[Dataset entries Boundary: Start]
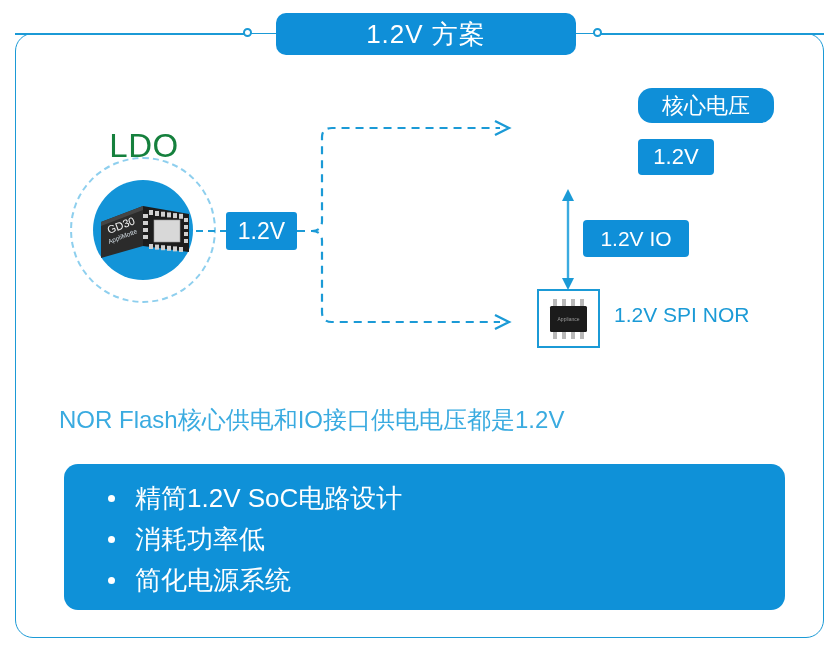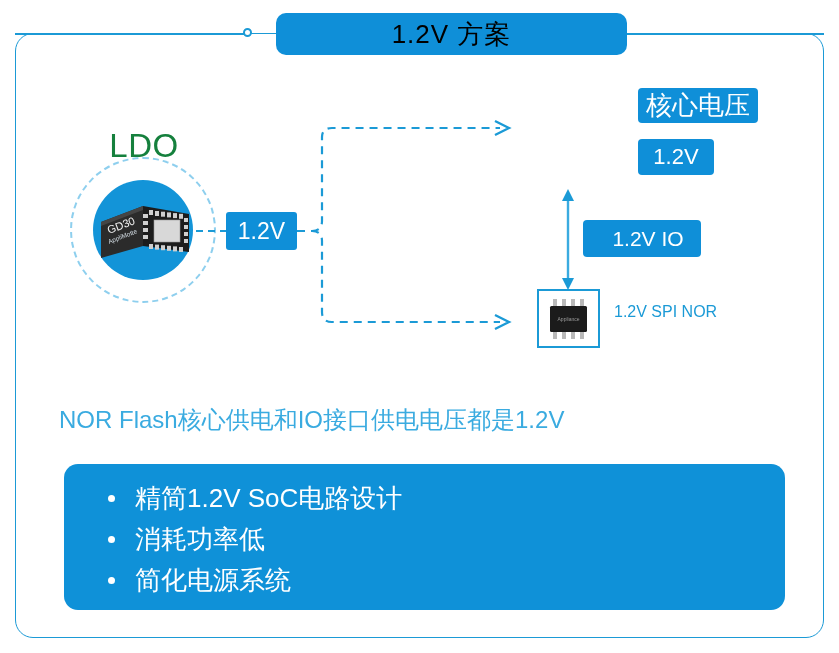--- a/index.html
+++ b/index.html
@@ -38,11 +38,11 @@
     position: absolute;
     left: 276px;
     top: 13px;
-    width: 351px;
+    width: 300px;
     height: 42px;
     background: #0f8fd8;
     border-radius: 10px;
-    color: #000000;
+    color: #ffffff;
     font-size: 26px;
     line-height: 42px;
     text-align: center;

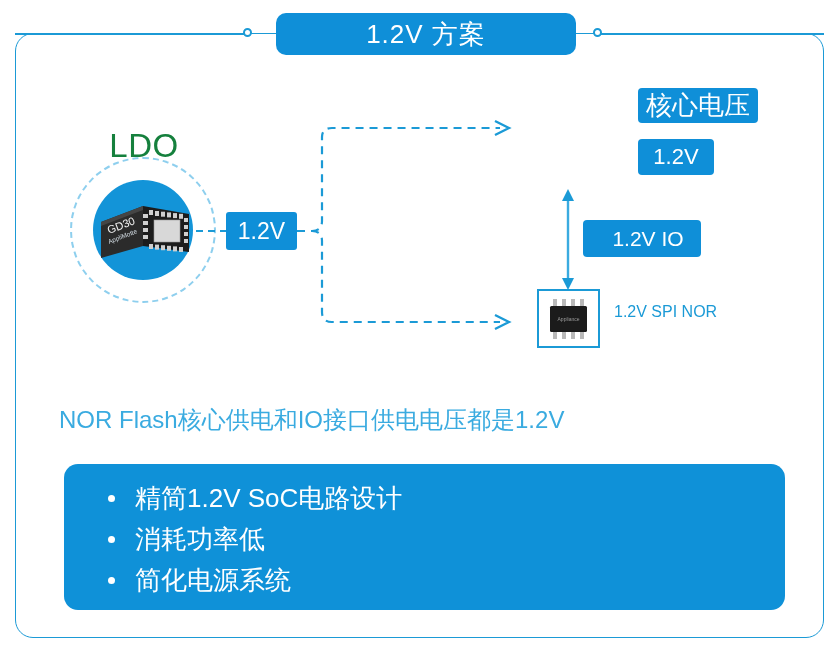--- a/index.html
+++ b/index.html
@@ -129,11 +129,11 @@
   .badge-core-voltage {
     left: 638px;
     top: 88px;
-    width: 120px;
+    width: 136px;
     height: 35px;
     line-height: 35px;
-    font-size: 26px;
-    border-radius: 4px;
+    font-size: 22px;
+    border-radius: 14px;
   }
   .badge-core-value {
     left: 638px;

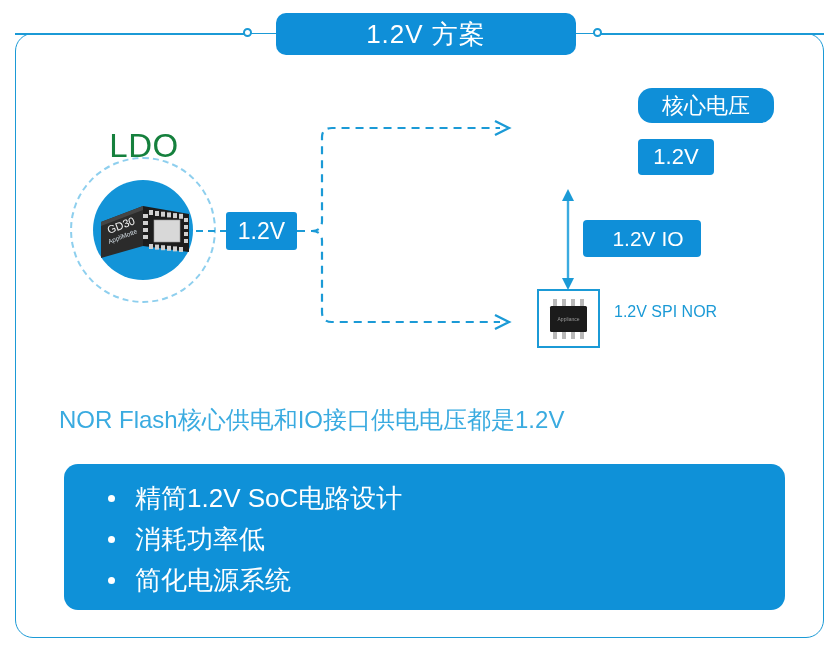--- a/index.html
+++ b/index.html
@@ -152,7 +152,6 @@
     line-height: 37px;
     font-size: 21px;
     border-radius: 4px;
-    padding-left: 12px;
   }
 
   

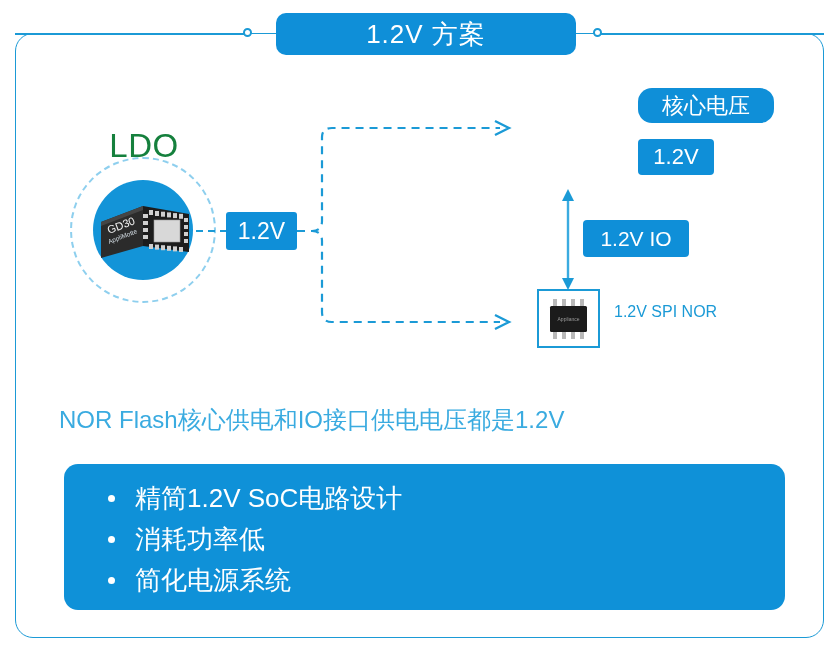--- a/index.html
+++ b/index.html
@@ -192,7 +192,7 @@
     position: absolute;
     left: 614px;
     top: 303px;
-    font-size: 16px;
+    font-size: 21px;
     color: #1b9ad6;
     white-space: nowrap;
   }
[Dataset entries Boundary: End]
## Assigned task
Copy out, from the records above, every line that holds the string "left".

## Solution to this problem
     left: 276px;
     left: 638px;
     left: 638px;
-    padding-left: 12px;
     left: 614px;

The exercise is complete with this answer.